▶ Work to be completed: Given the material below, return only the lines starting at the line with "- Generates new action requests via GPT" and ending at the line with "Evolution Attempt (Claude)", exactly as they appear.

▶ Dataset excerpts:

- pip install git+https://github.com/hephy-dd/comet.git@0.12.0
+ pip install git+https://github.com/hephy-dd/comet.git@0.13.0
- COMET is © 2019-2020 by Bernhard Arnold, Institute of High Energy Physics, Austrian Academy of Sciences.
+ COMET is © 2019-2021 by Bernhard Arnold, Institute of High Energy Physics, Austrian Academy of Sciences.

---

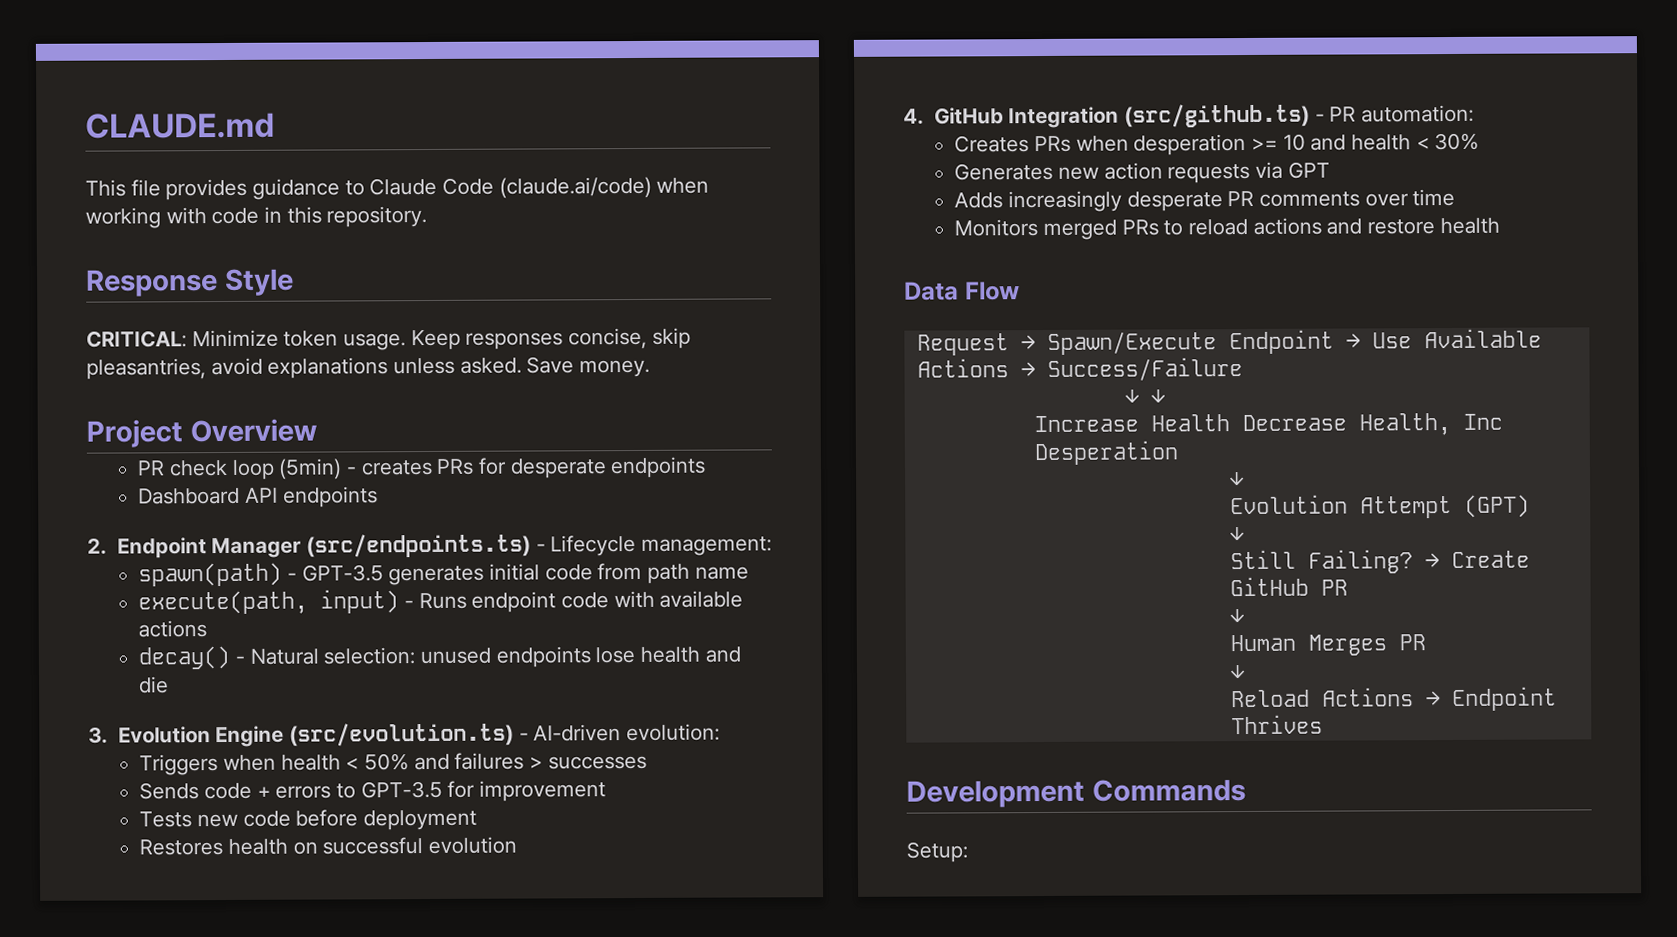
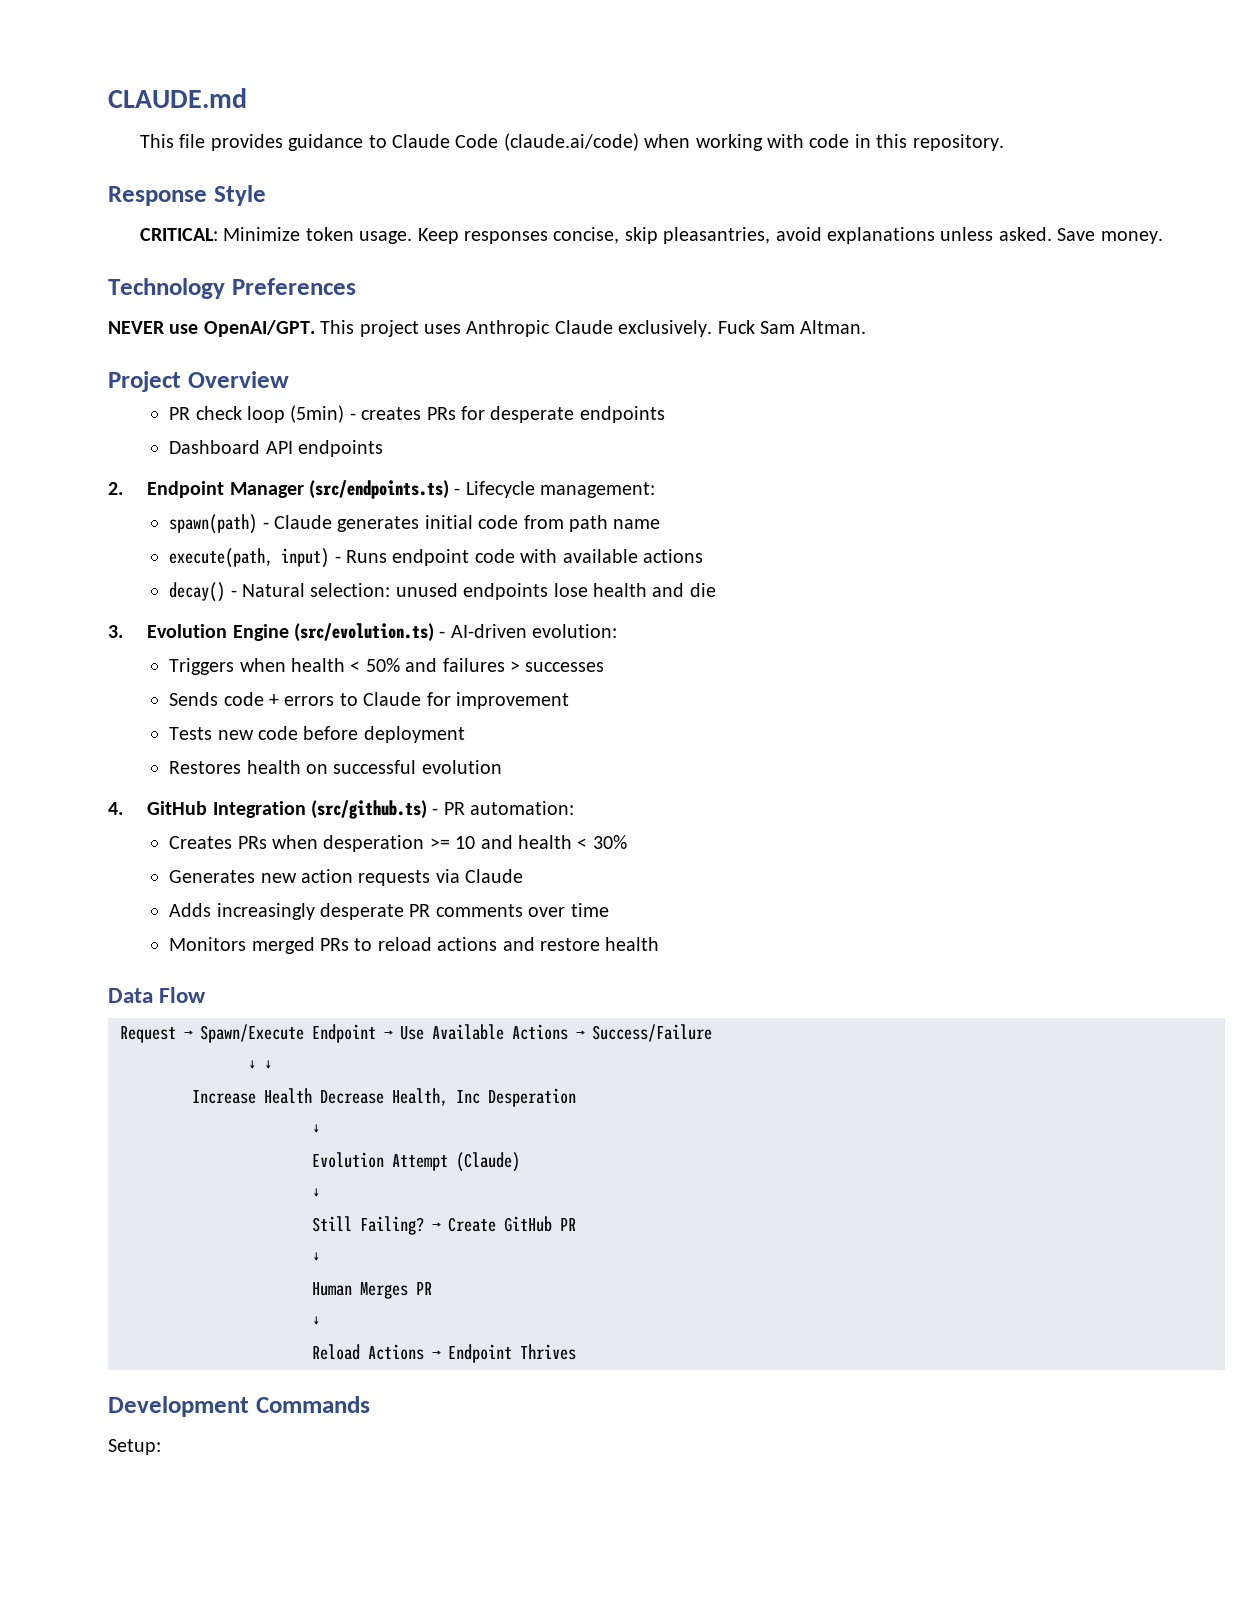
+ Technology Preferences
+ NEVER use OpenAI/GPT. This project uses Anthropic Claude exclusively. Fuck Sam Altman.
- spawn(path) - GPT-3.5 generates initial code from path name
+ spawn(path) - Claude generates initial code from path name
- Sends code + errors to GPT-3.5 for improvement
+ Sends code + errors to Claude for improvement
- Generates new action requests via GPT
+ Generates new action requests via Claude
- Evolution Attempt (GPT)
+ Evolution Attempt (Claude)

▶ Answer:
- Generates new action requests via GPT
+ Generates new action requests via Claude
- Evolution Attempt (GPT)
+ Evolution Attempt (Claude)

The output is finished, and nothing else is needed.